When I begin a collection, I choose for my subject matter cultural and natural forms that I feel provoke a powerful,
innate response. In this first collection I have chosen two zooplankton (microscopic marine protozoa), and certain Olmec carvings
as the starting point. These were chosen for their visual impact, personal significance and cultural and/or biological importance.
The whole process begins with me making
transparent glass objects derived from these themes. During the glass making process these forms undergo their first transformations
as the rigors of the blowing process and it's somewhat spontaneous nature and unusual physical properties all affect the outcome
along with my own personal input. For me, it is important to produce these objects myself so that I can allow the medium to
help guide me throughout the creative process.

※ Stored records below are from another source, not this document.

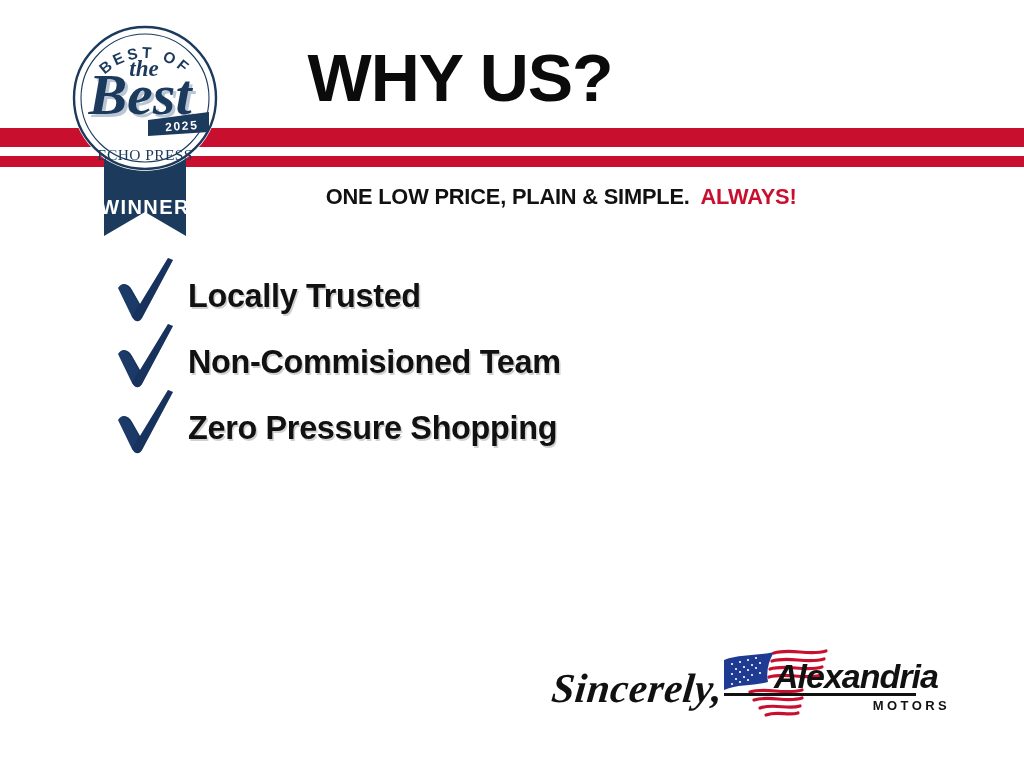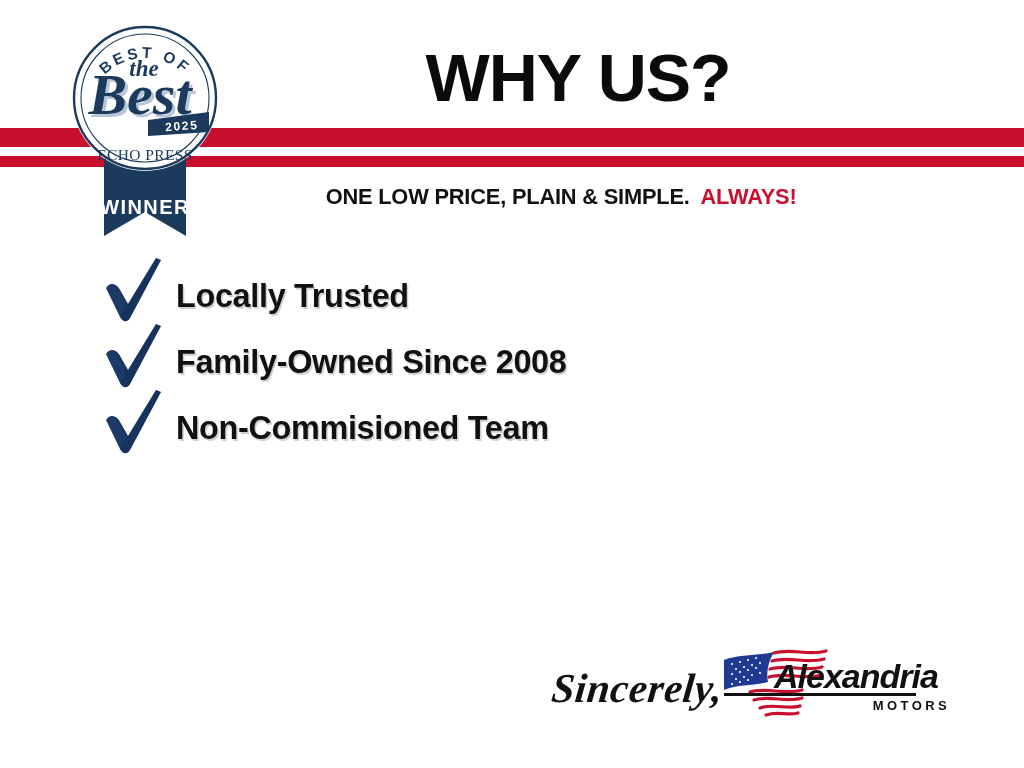"WHY US?" .headline { justify-content: flex-end -> flex-start; left: 296px -> 312px }
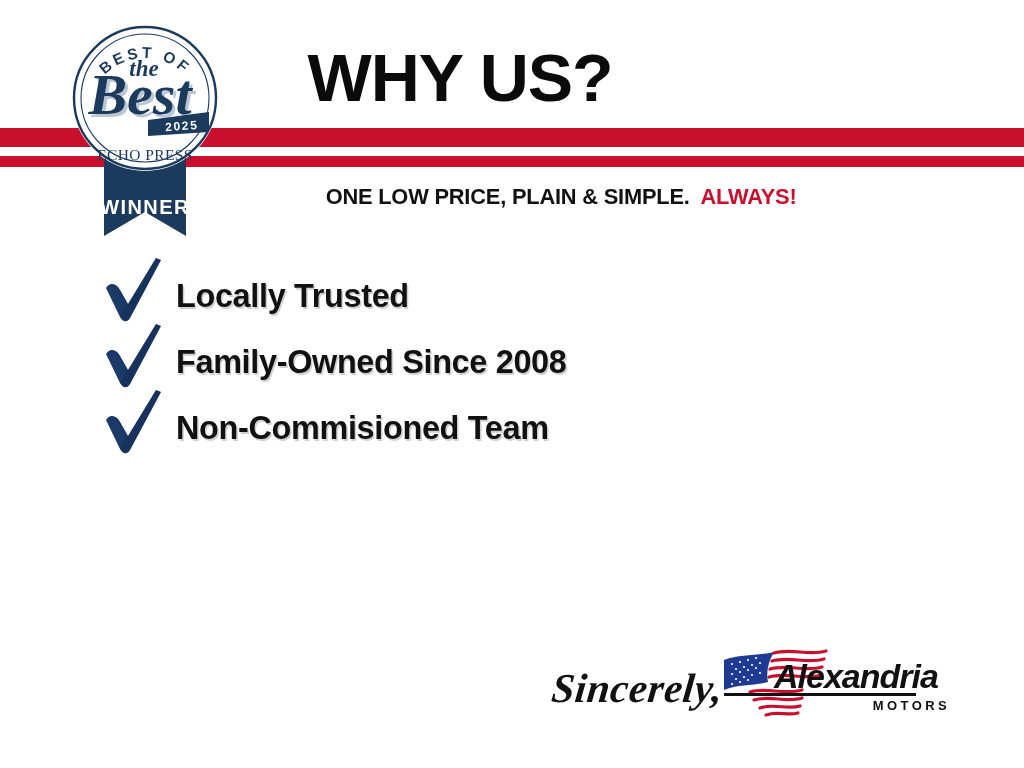"Locally Trusted" .list { left: 92px -> 104px }
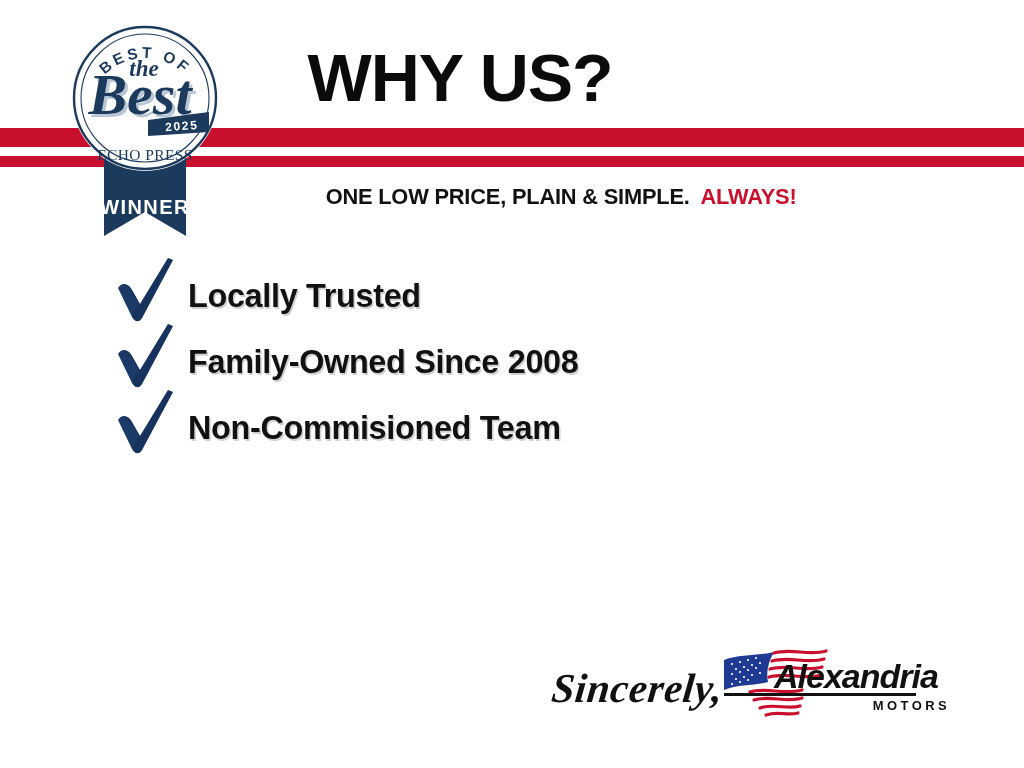"Family-Owned Since 2008" div.row { html: <div> <div> <svg> <path></path> <path></path> </svg> </div> <div>Family-Owned Since 2008</div> </div> -> none }
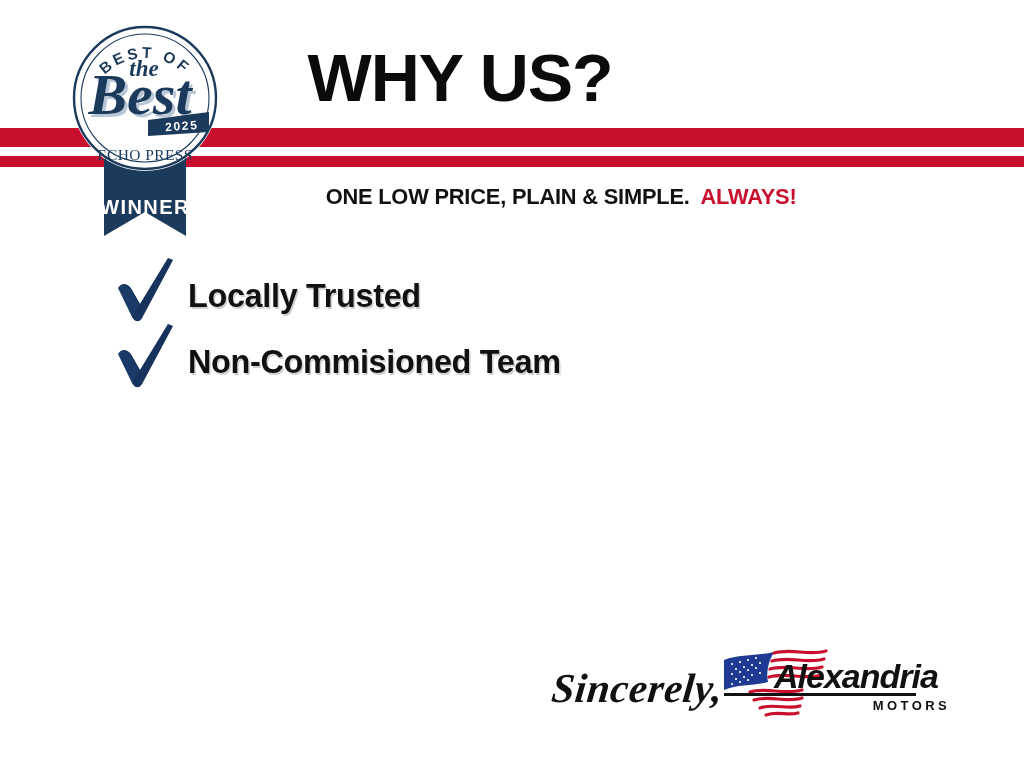"Zero Pressure Shopping" div.row { html: none -> <div> <div> <svg> <path></path> <path></path> </svg> </div> <div>Zero Pressure Shopping</div> </div> }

A photogram (the term coined by Laszlo Moholy-Nagy
and his wife, and now the most commonly used for the process) is an image made by exposing photosensitive material directly
through or around an object, without benefit of any camera or negative. Photograms offer a very immediate and straightforward
way to capture light patterns. Once the blowing, flameworking, and other glass work is finished, each piece comes into the
darkroom to become a "lens" for my photograms. The process is as straightforward as possible, nothing that would have been
considered out of place in the mid 19th century. In the tradition of William Talbot's "Photogenic drawings", Alvin Coburn's
"Vortographs", Man Ray's "Rayographs", and Christian Schad's "Shadographs", and many more who have renamed slight variations
of this process for their own purposes...I call mine "Vetrographs" to emphasize the glass work and its role as an intermediary
process in creating the images.. Creating these Vetrographs offers an opportunity to pass information through several filters
that are intimately personal to me and then capture it in light, essentially flattening out the light patterns created by
my blown sculptures and freezing them in 2 dimensional space. In this way the objects interact on a different, and somewhat
unpredictable, level and I release some control, allowing the sculptures themselves to take a hand in creating the work. After
development I edit down the resulting images into the final compositions, paring them down to what I feel are the most essential
and powerful elements.
Since my Vetrographs use a direct exposure process with no negative involved,
they can only be reproduced digitally or with second generation photography (i.e. taking a picture of a picture). In this
series I've scanned the original Vetrographs and recomposed them, limiting myself to enlargement and values reversal (making
the naturally negative values of the photogram into positive) alterations. At this level the imagery undergoes more transformations
as it is re-contextualized both by scale and selection. After scanning I spend many hours going over every detail of each
image at various magnifications to find the most interesting compositions I can. I try to avoid any more aggressive manipulations,
which might obscure their essential connection to the original objects.
For me, ideally, the creative process
requires both elements of forethought and planning and an ability to follow the work where it leads. Spontaneity and vitality
can have difficulty existing in the same environment as the high degree of planning and precision thats usually involved in
well crafted glass, or any other technically proficient art work. In this series taking the work through various stages of
process, rather than convoluting and complicating the work further, frees me from having to focus too much on the finish line.
Each stage, from drawing to model, glass to Vetrograph, scan to reprint, etc... also offers a new, and somewhat unpredictable,
result and launching point for the next series.